Music, Sound, and Documentary Film in the Global South, edited by Christopher L. Ballengee, represents an important step toward thinking about the production and analysis of the soundscapes of documentary film, all while exploring a range of social, cultural, technological, and theoretical questions relevant to current trends in Global South studies. Written by a diverse set of authors, including filmmakers, academics, and cultural critics, the ten essays in this book provide fresh evaluations of the place of music and sound in documentary films outside the European-American milieu.
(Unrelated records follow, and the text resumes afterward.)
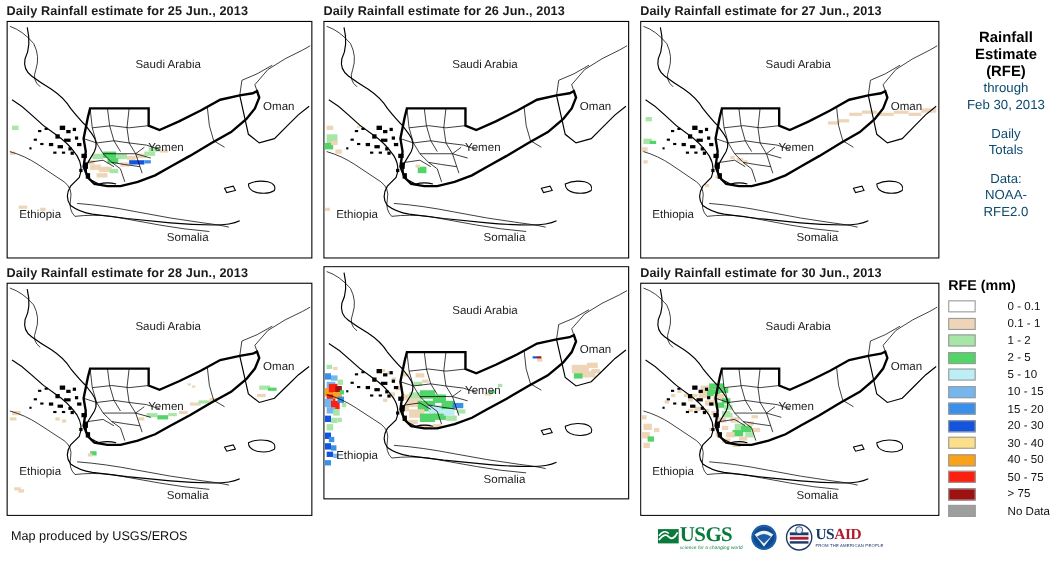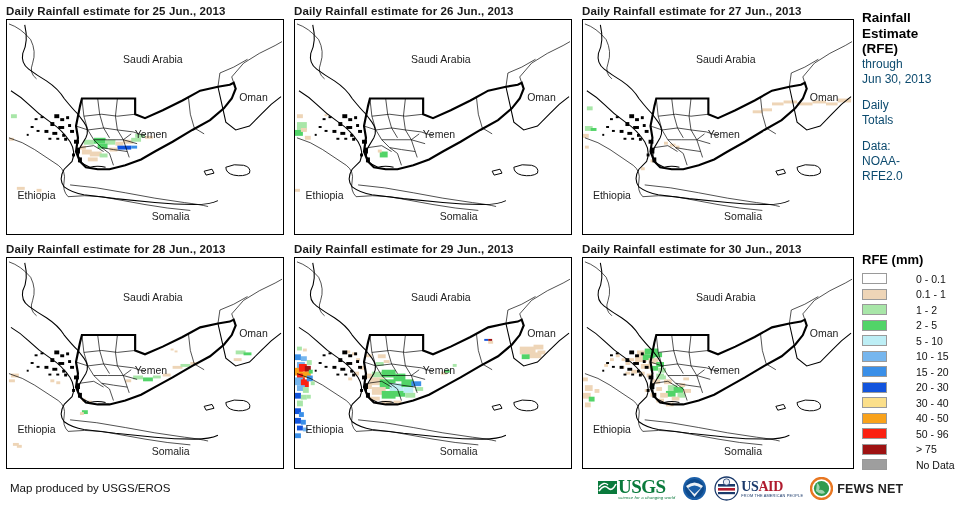--- a/index.html
+++ b/index.html
@@ -16,7 +16,7 @@
     transform:translate(-50%,-50%);}
 
   
-  #sidebar{position:absolute;left:862px;top:10px;width:105px;}
+  #sidebar{position:absolute;left:862px;top:26px;width:105px;text-align:center;}
   .sb-title{font-size:13.5px;font-weight:bold;line-height:15.5px;color:#000;}
   .sb-sub{font-size:12px;line-height:15px;color:#0c4a6e;}
   .sb-gap{height:11px;}

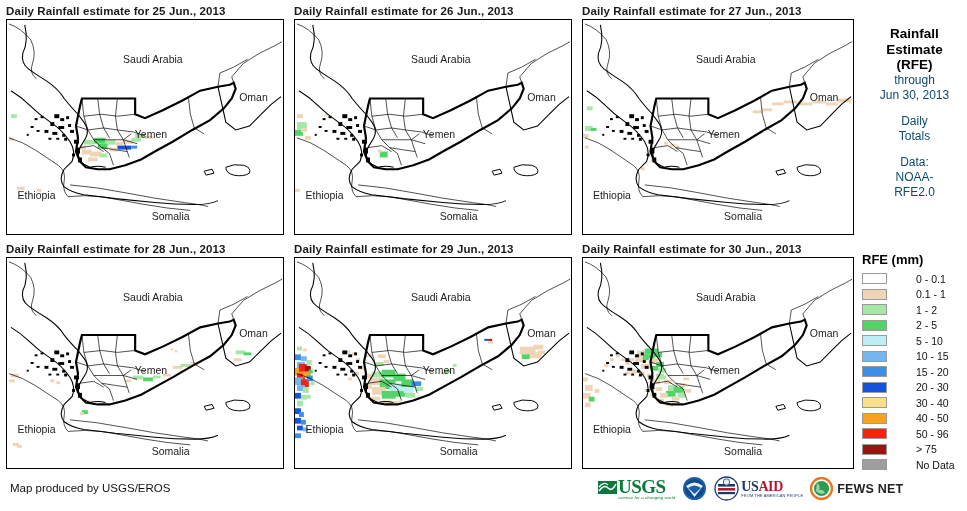--- a/index.html
+++ b/index.html
@@ -645,7 +645,7 @@
   <div class="sb-title">Estimate</div>
   <div class="sb-title">(RFE)</div>
   <div class="sb-sub">through</div>
-  <div class="sb-sub">Jun 30, 2013</div>
+  <div class="sb-sub">Feb 30, 2013</div>
   <div class="sb-gap"></div>
   <div class="sb-sub">Daily</div>
   <div class="sb-sub">Totals</div>

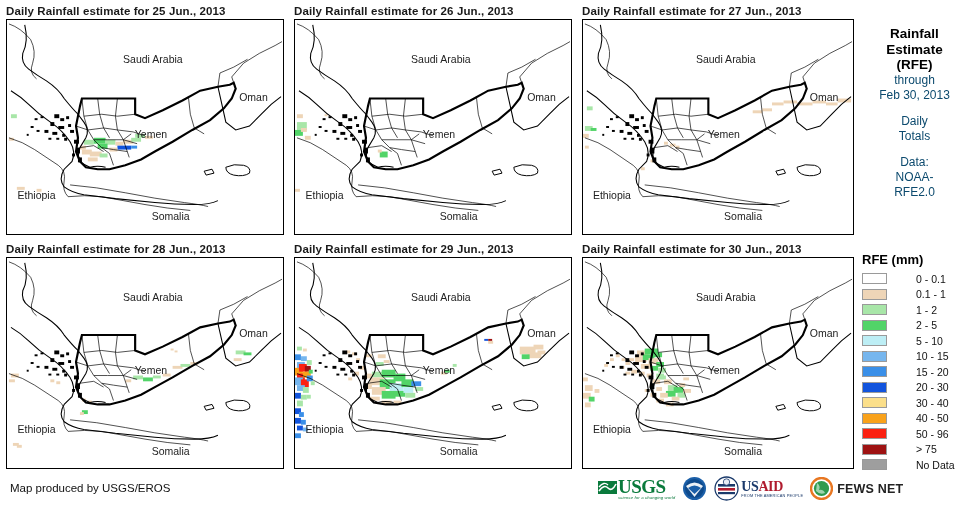--- a/index.html
+++ b/index.html
@@ -389,7 +389,6 @@
       </div>
     </div>
     <div class="panel" style="left: 294px; top: 242px; width: 278px;">
-      <div class="panel-title">Daily Rainfall estimate for 29 Jun., 2013</div>
       <div class="map-frame" style="width: 278px; height: 212px;">
         <svg class="map-svg" viewBox="0 0 280 218" preserveAspectRatio="none">
           <rect width="280" height="218" fill="#ffffff"></rect>

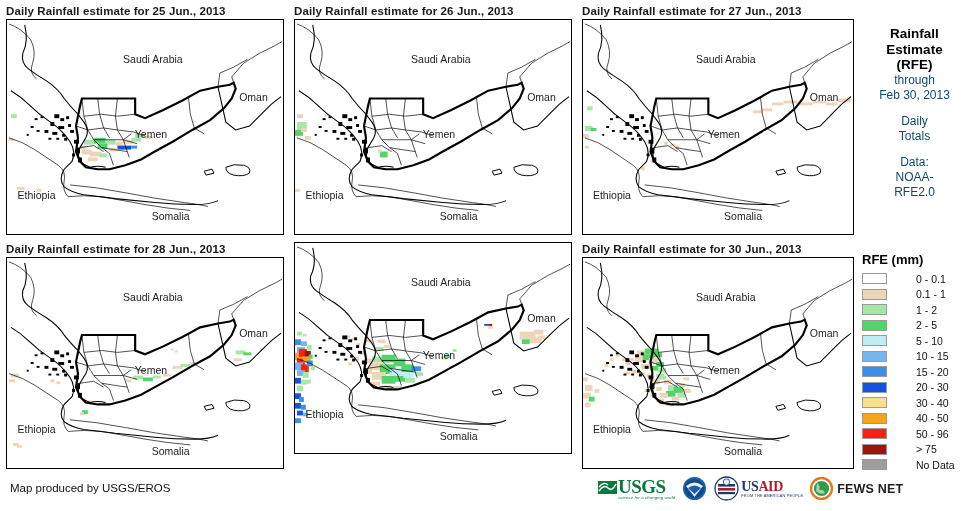--- a/index.html
+++ b/index.html
@@ -699,7 +699,7 @@
       </div>
       <div class="lg-row">
         <div class="lg-sw" style="background: rgb(251, 33, 17);"></div>
-        <div class="lg-lb">50 - 96</div>
+        <div class="lg-lb">50 - 75</div>
       </div>
       <div class="lg-row">
         <div class="lg-sw" style="background: rgb(158, 18, 18);"></div>

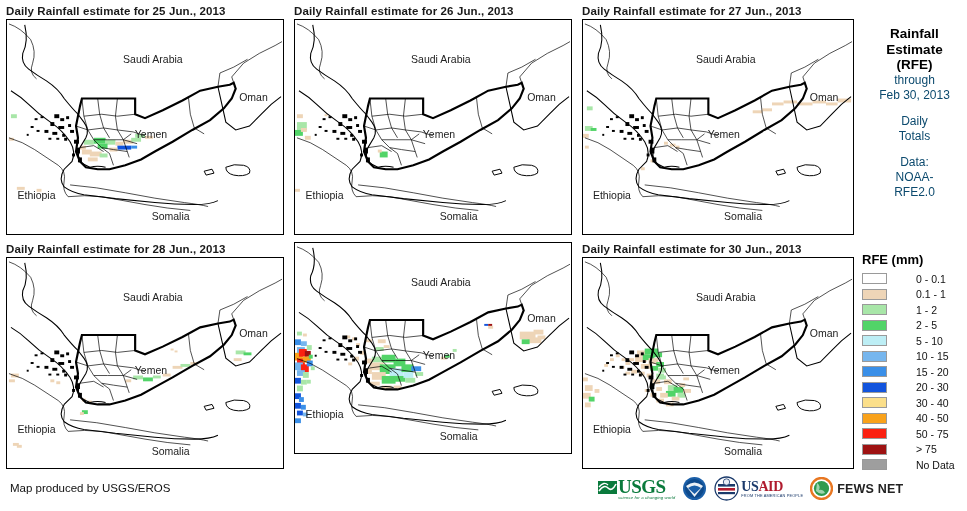--- a/index.html
+++ b/index.html
@@ -750,14 +750,6 @@
     </div>
   </div>
 
-  <div class="logo">
-    <svg width="23" height="23" viewBox="0 0 23 23">
-      <circle cx="11.5" cy="11.5" r="10.5" fill="#fff" stroke="#e87722" stroke-width="2.4"></circle>
-      <circle cx="11.5" cy="11.5" r="7.6" fill="#2e9b4e"></circle>
-      <path d="M7 6 Q11 9 9 13 Q13 12 15 16 Q10 18 6 14 Z" fill="#fff" opacity=".55"></path>
-    </svg>
-    <span class="fews-txt" style="margin-left:4px;">FEWS NET</span>
-  </div>
 </div>
 
 </body></html>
On the whole, the authors illuminate how the invention of documentary film was at first a product of the colonialist project. Yet over time, access to filmmaking technologies led to the creation of documentary films relevant for local communities and national identities. In this sense, documentary film in the Global South might be broadly defined as a mode of personally or politically mediated storytelling that, by one route or another, has become a useful and recognizable means of memorializing traumatic histories and critiquing everyday lived experience. As the essays in this volume attest, close readings of documentary soundscapes provide fresh perspectives on ways of hearing and ways of being heard in the Global South.



Trade Review

"The essays in this edited volume explore several intersecting terrains associated with the current renaissance of documentary filmmaking occurring globally. They highlight the significance of music and soundscapes in documentary film, showcase the testimonies and interpretations of filmmakers themselves about their art and craft, and focus on a range of issues relevant to current trends in Global South studies. This work is thus a much-needed and welcome addition to documentary film scholarship in the twenty-first century."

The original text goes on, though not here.